Excerpted data →
= = =
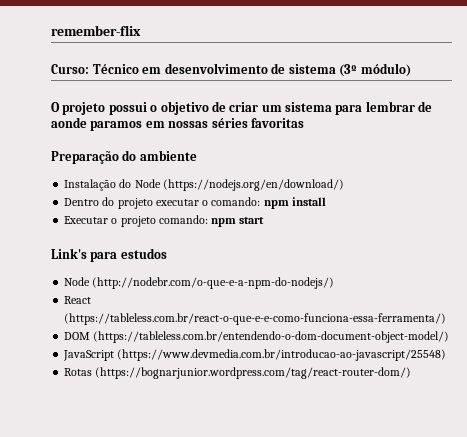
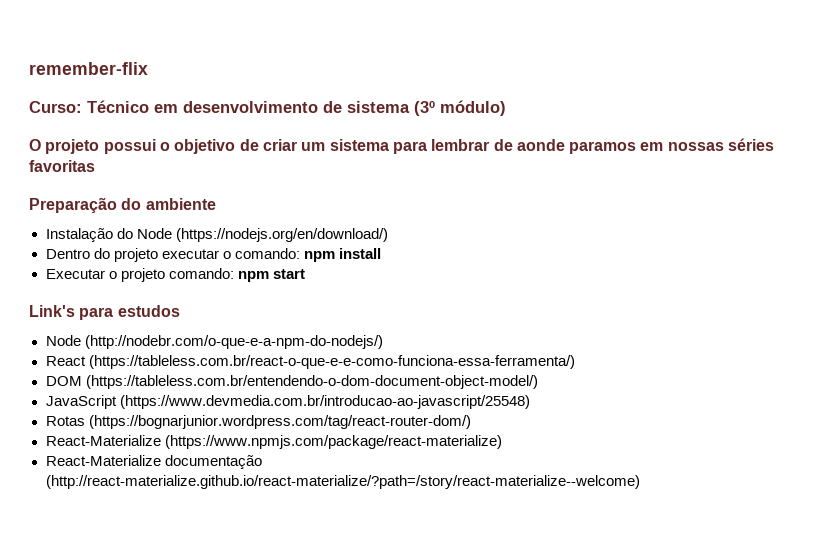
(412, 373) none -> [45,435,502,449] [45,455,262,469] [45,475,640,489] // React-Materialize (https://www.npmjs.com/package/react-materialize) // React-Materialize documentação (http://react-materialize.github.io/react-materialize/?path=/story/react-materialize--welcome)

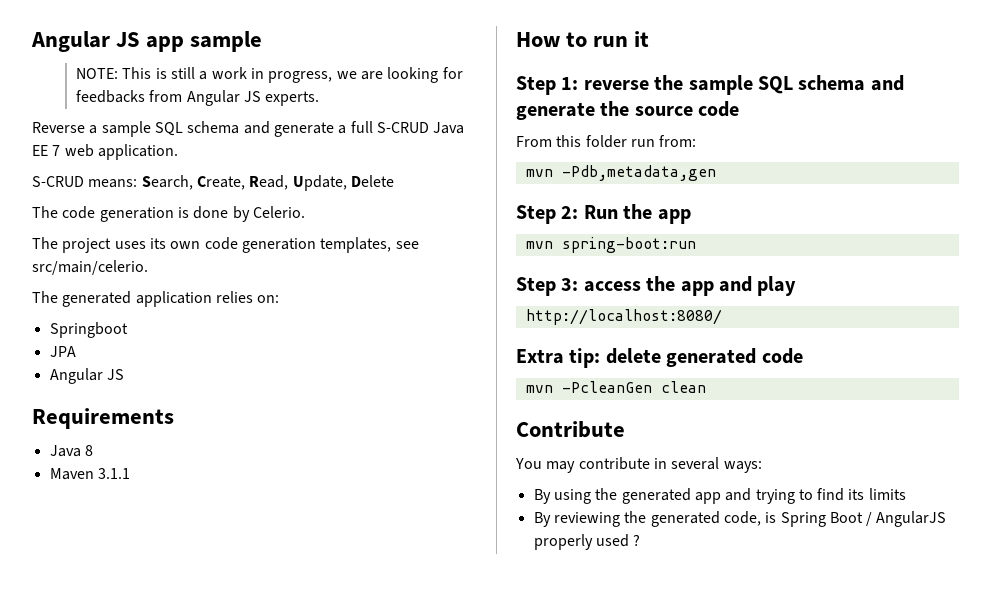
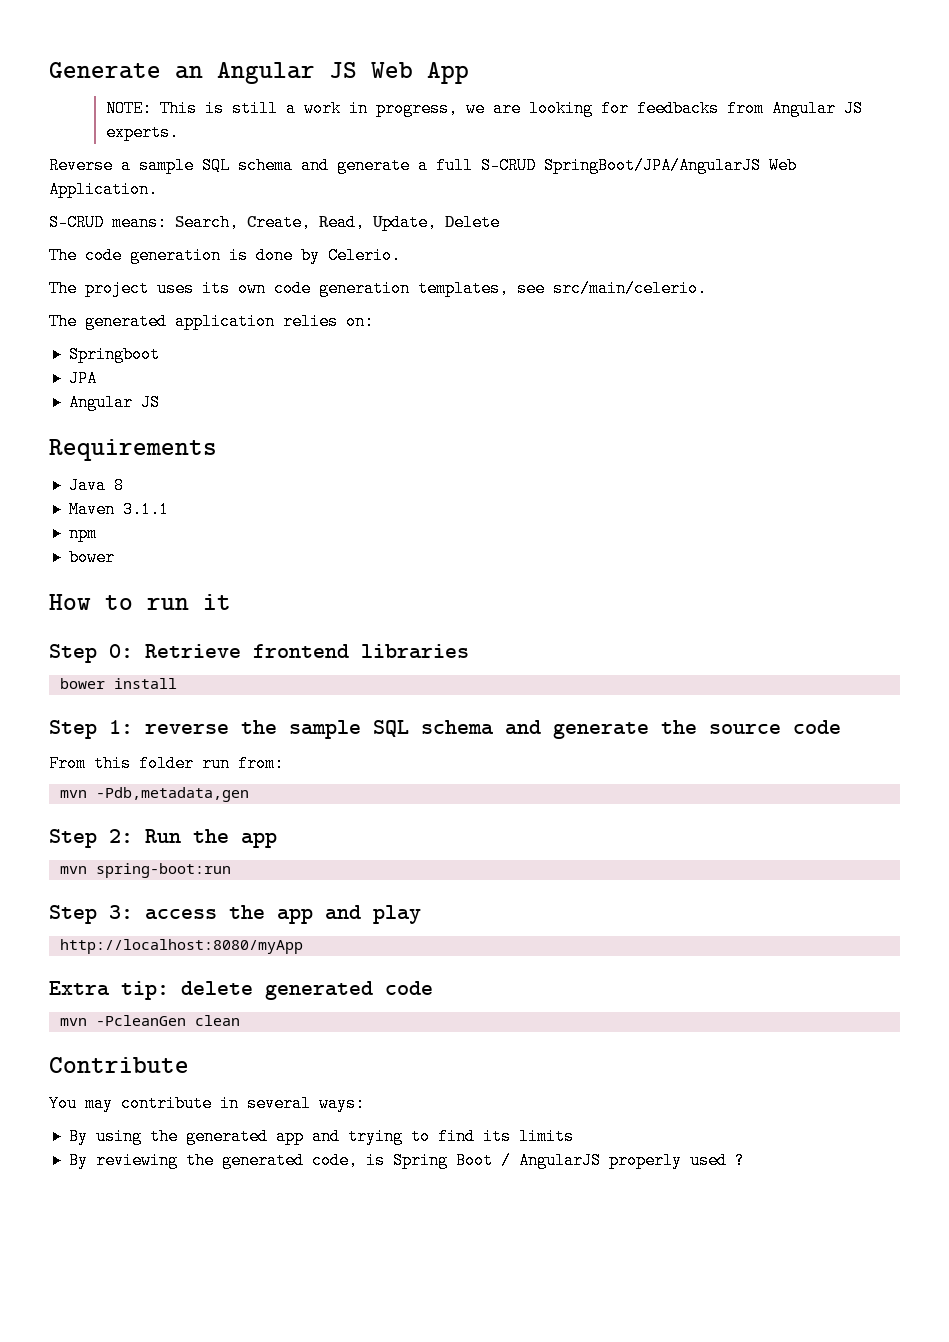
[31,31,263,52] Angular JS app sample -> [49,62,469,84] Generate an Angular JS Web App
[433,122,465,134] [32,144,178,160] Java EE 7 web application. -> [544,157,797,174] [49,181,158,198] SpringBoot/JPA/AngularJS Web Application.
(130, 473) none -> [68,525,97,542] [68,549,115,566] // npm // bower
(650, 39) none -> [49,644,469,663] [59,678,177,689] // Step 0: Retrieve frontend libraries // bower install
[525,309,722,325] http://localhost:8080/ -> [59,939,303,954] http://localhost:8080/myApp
= = =
From the first record to the last, restate everything exactly but omit the pictures.

Task answer →
(412, 373) none -> [45,435,502,449] [45,455,262,469] [45,475,640,489] // React-Materialize (https://www.npmjs.com/package/react-materialize) // React-Materialize documentação (http://react-materialize.github.io/react-materialize/?path=/story/react-materialize--welcome)

[31,31,263,52] Angular JS app sample -> [49,62,469,84] Generate an Angular JS Web App
[433,122,465,134] [32,144,178,160] Java EE 7 web application. -> [544,157,797,174] [49,181,158,198] SpringBoot/JPA/AngularJS Web Application.
(130, 473) none -> [68,525,97,542] [68,549,115,566] // npm // bower
(650, 39) none -> [49,644,469,663] [59,678,177,689] // Step 0: Retrieve frontend libraries // bower install
[525,309,722,325] http://localhost:8080/ -> [59,939,303,954] http://localhost:8080/myApp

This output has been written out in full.